Exercise details
Every line in the data below has to be repeated exactly; no picture belongs in the result.

Source data
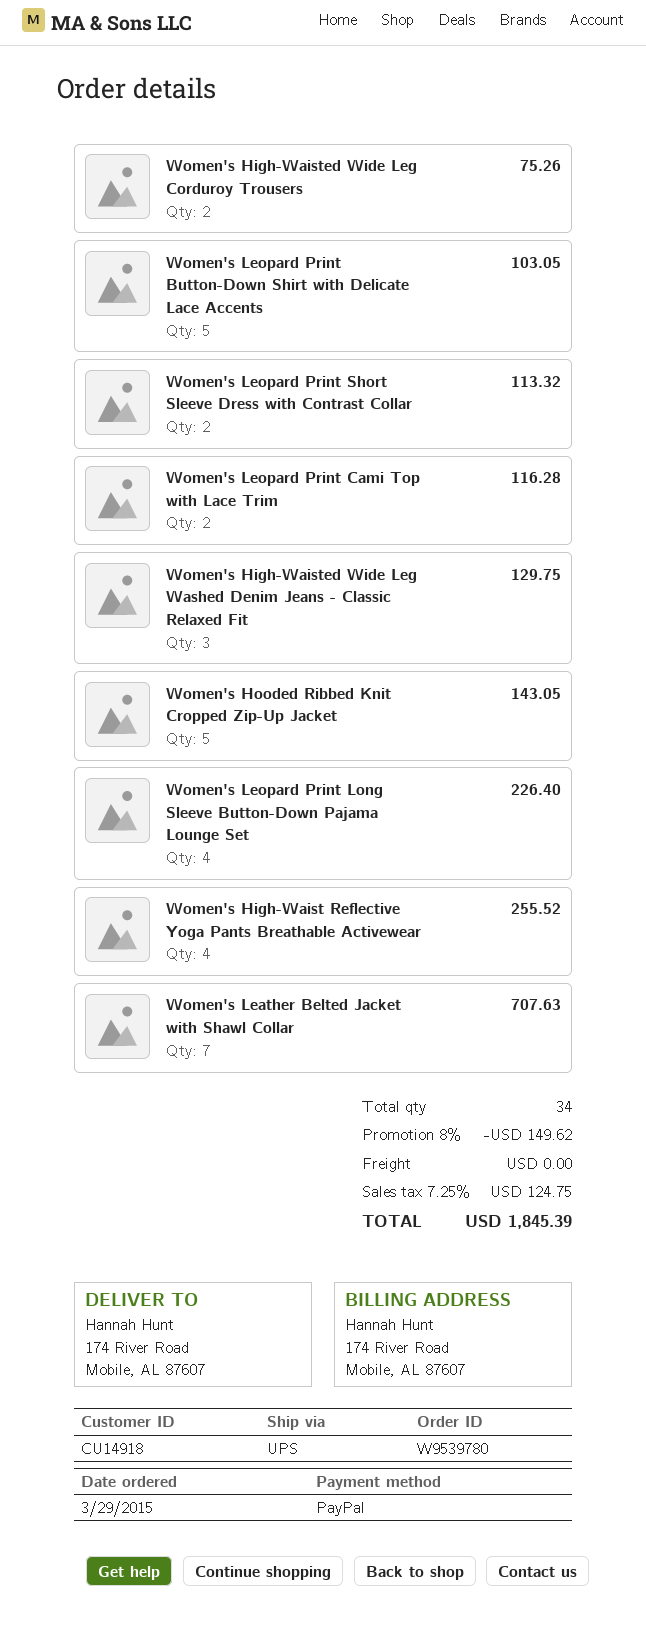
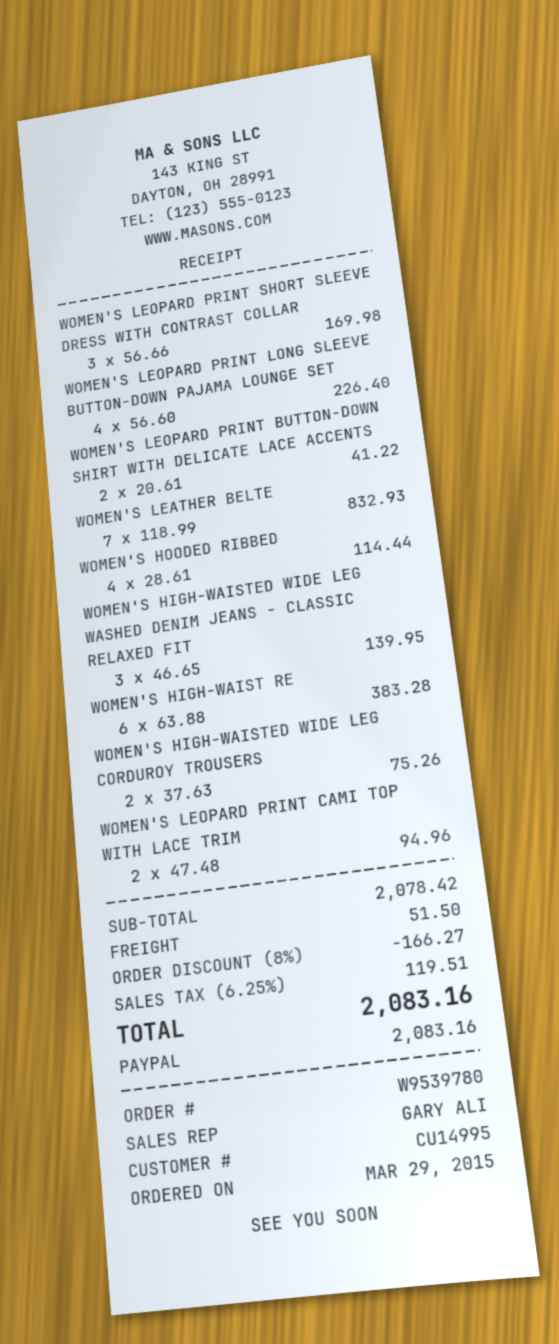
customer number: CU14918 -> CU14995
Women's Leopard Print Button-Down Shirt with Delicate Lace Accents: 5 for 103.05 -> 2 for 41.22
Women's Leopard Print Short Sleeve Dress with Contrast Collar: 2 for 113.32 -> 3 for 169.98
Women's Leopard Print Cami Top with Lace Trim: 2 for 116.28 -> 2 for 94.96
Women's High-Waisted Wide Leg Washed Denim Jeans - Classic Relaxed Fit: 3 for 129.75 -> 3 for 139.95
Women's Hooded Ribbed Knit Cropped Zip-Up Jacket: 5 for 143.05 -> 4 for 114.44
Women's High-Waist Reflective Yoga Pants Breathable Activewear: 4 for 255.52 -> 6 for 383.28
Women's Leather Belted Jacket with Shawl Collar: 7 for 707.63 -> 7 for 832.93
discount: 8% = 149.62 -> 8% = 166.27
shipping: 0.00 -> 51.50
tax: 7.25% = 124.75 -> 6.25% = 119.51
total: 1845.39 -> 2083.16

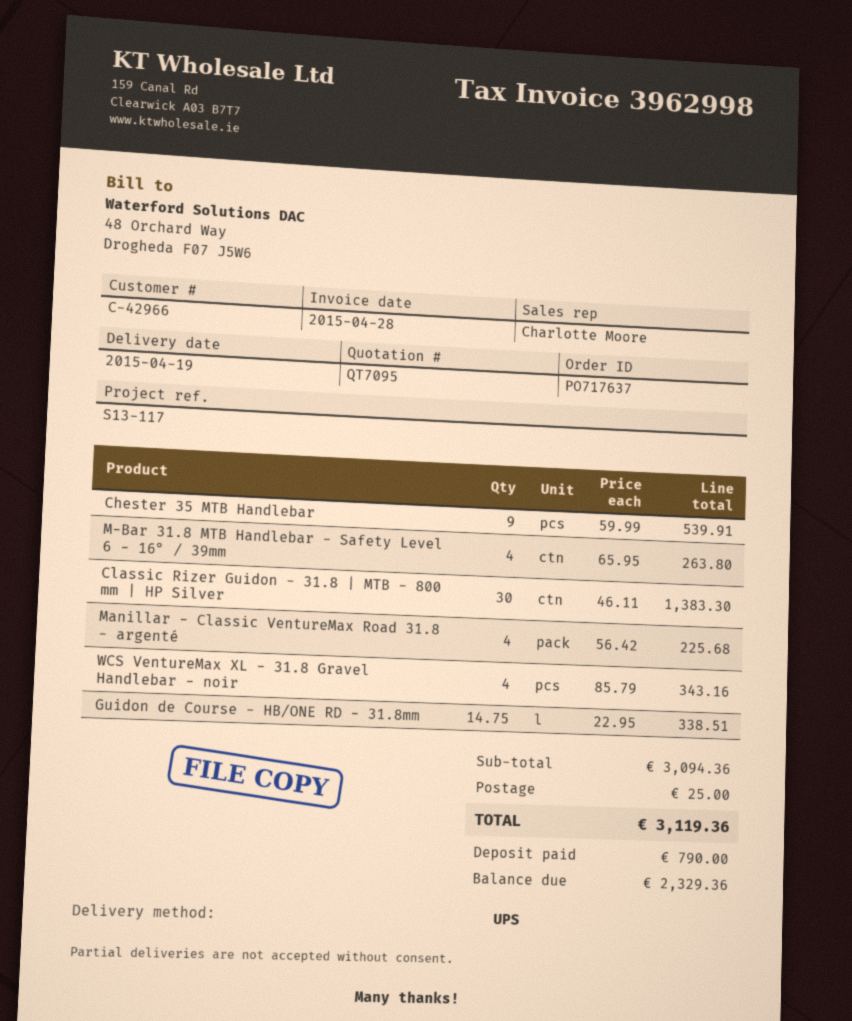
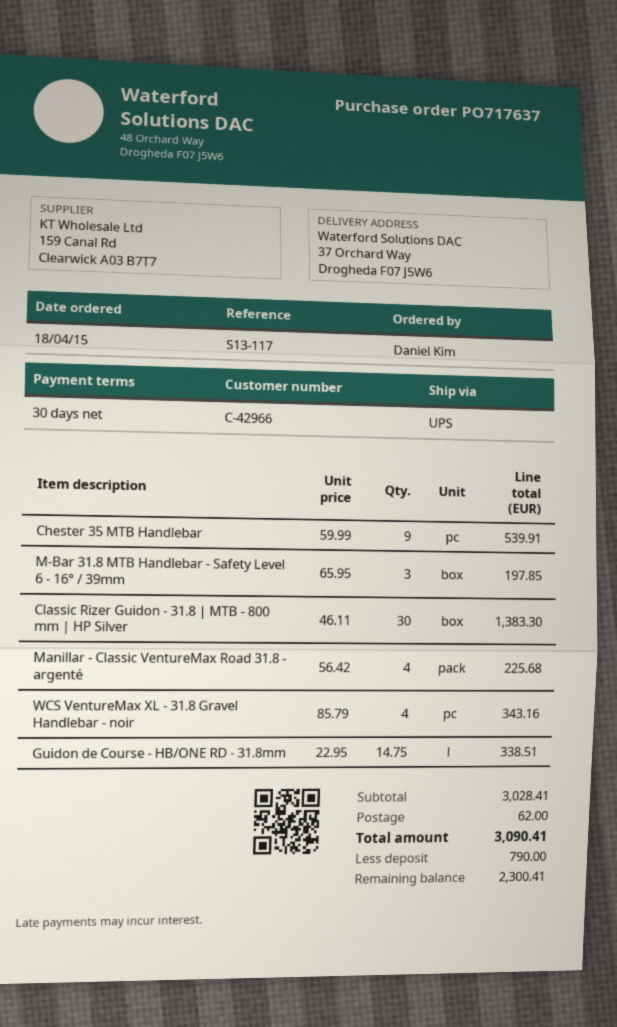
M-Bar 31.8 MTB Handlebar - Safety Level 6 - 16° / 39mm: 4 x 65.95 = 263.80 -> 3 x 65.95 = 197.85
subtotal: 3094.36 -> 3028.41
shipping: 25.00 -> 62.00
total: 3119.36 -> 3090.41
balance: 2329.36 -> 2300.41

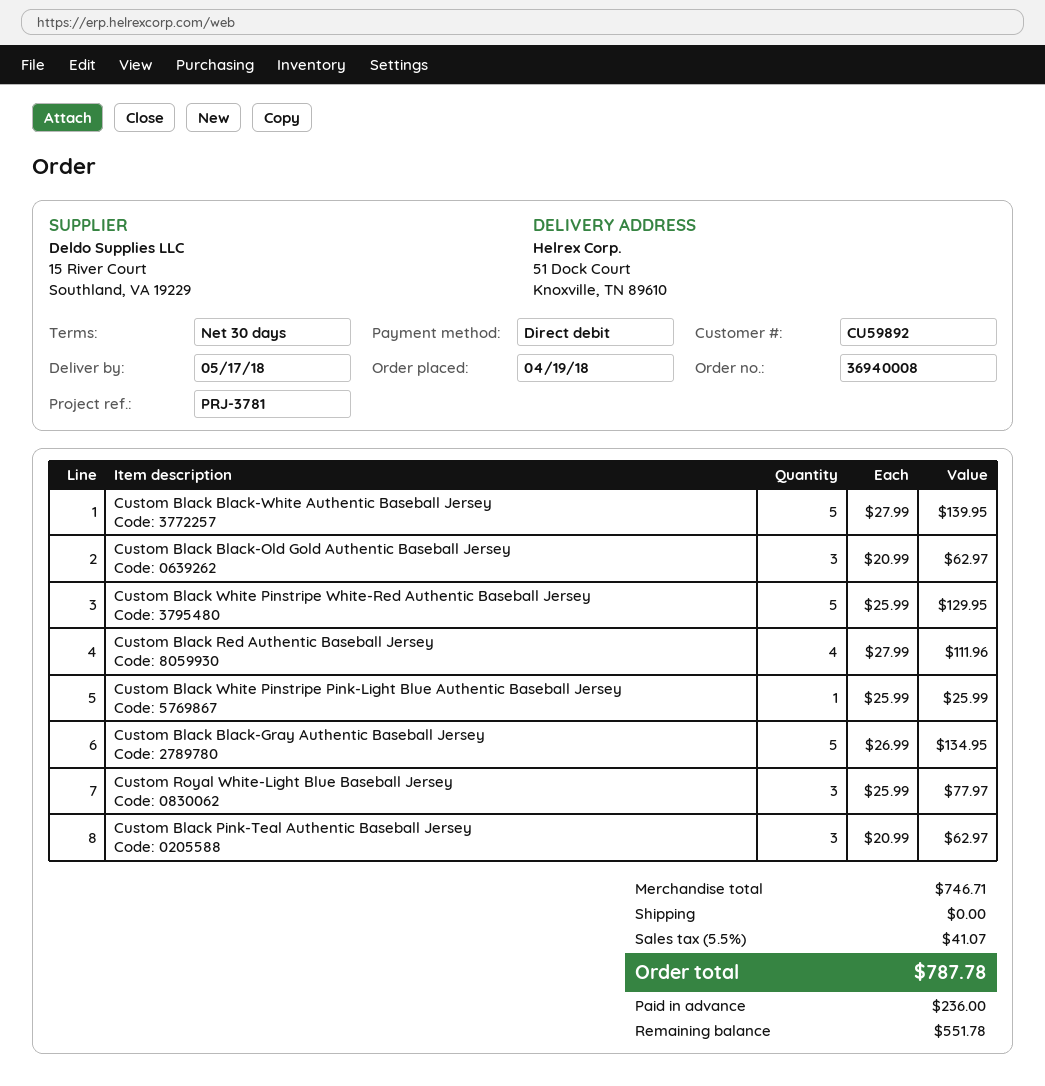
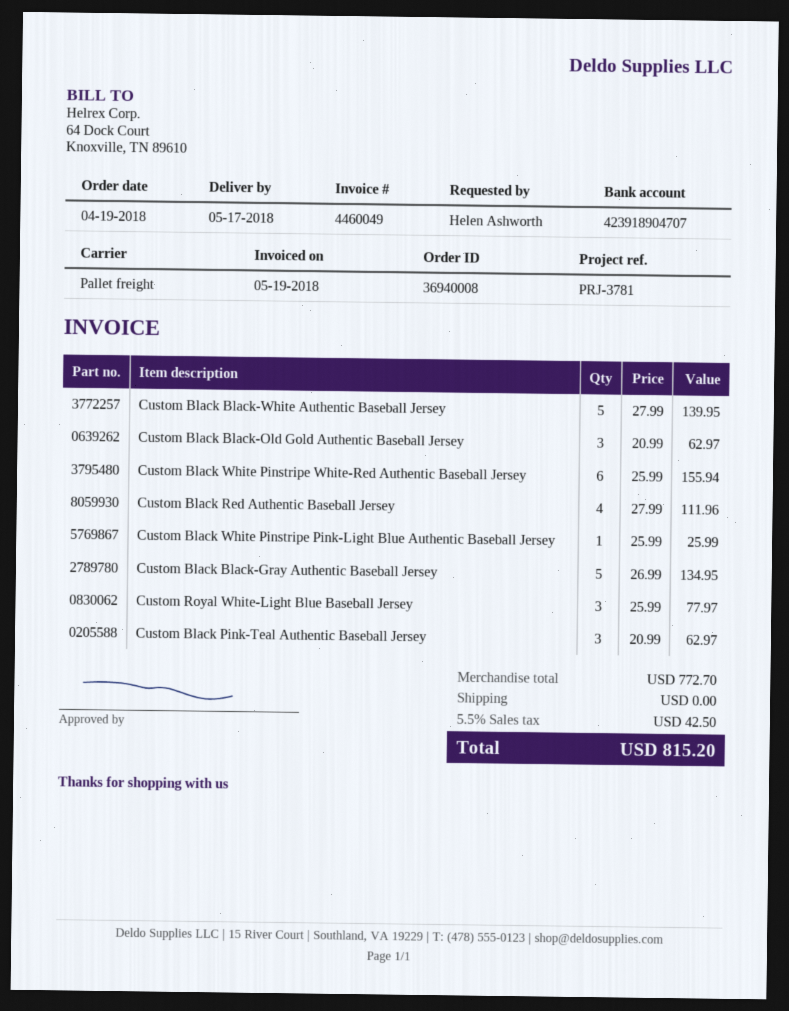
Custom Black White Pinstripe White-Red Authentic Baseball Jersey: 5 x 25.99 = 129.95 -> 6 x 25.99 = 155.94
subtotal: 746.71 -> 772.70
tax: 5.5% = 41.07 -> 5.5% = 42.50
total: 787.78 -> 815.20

Expected answer
customer number: CU14918 -> CU14995
Women's Leopard Print Button-Down Shirt with Delicate Lace Accents: 5 for 103.05 -> 2 for 41.22
Women's Leopard Print Short Sleeve Dress with Contrast Collar: 2 for 113.32 -> 3 for 169.98
Women's Leopard Print Cami Top with Lace Trim: 2 for 116.28 -> 2 for 94.96
Women's High-Waisted Wide Leg Washed Denim Jeans - Classic Relaxed Fit: 3 for 129.75 -> 3 for 139.95
Women's Hooded Ribbed Knit Cropped Zip-Up Jacket: 5 for 143.05 -> 4 for 114.44
Women's High-Waist Reflective Yoga Pants Breathable Activewear: 4 for 255.52 -> 6 for 383.28
Women's Leather Belted Jacket with Shawl Collar: 7 for 707.63 -> 7 for 832.93
discount: 8% = 149.62 -> 8% = 166.27
shipping: 0.00 -> 51.50
tax: 7.25% = 124.75 -> 6.25% = 119.51
total: 1845.39 -> 2083.16

M-Bar 31.8 MTB Handlebar - Safety Level 6 - 16° / 39mm: 4 x 65.95 = 263.80 -> 3 x 65.95 = 197.85
subtotal: 3094.36 -> 3028.41
shipping: 25.00 -> 62.00
total: 3119.36 -> 3090.41
balance: 2329.36 -> 2300.41

Custom Black White Pinstripe White-Red Authentic Baseball Jersey: 5 x 25.99 = 129.95 -> 6 x 25.99 = 155.94
subtotal: 746.71 -> 772.70
tax: 5.5% = 41.07 -> 5.5% = 42.50
total: 787.78 -> 815.20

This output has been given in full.